[Material shown — start]

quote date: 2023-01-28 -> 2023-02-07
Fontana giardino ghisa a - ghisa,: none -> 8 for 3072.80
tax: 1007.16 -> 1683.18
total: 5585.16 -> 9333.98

[Material shown — finish]
[Material shown — start]

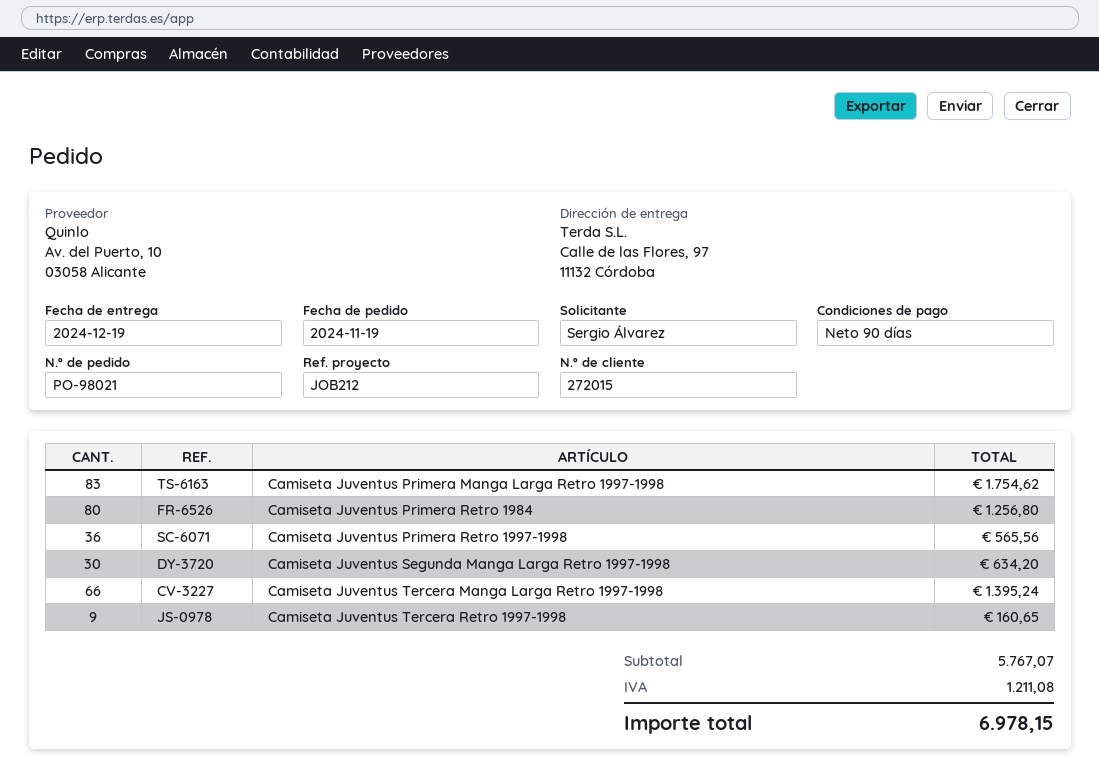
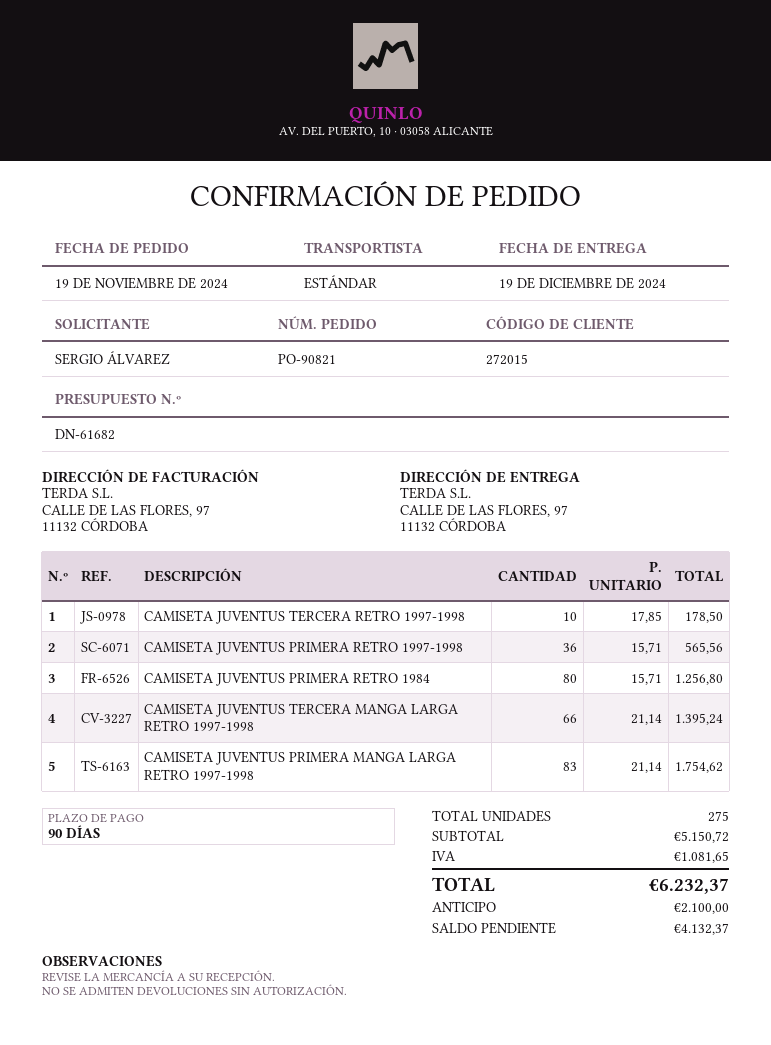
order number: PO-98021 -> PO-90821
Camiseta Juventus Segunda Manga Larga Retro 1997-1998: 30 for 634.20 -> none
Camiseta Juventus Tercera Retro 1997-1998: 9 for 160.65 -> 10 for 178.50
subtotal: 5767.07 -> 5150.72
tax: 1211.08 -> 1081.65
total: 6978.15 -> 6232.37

[Material shown — finish]

▶ [Assignment]: Starting at the line above that contains "quote date: 2023-01-28 -> 2023-02-07", write out each line exactly until the line that contains "total: 5585.16 -> 9333.98" has been written, and stop there.

▶ [Response to the exercise]:
quote date: 2023-01-28 -> 2023-02-07
Fontana giardino ghisa a - ghisa,: none -> 8 for 3072.80
tax: 1007.16 -> 1683.18
total: 5585.16 -> 9333.98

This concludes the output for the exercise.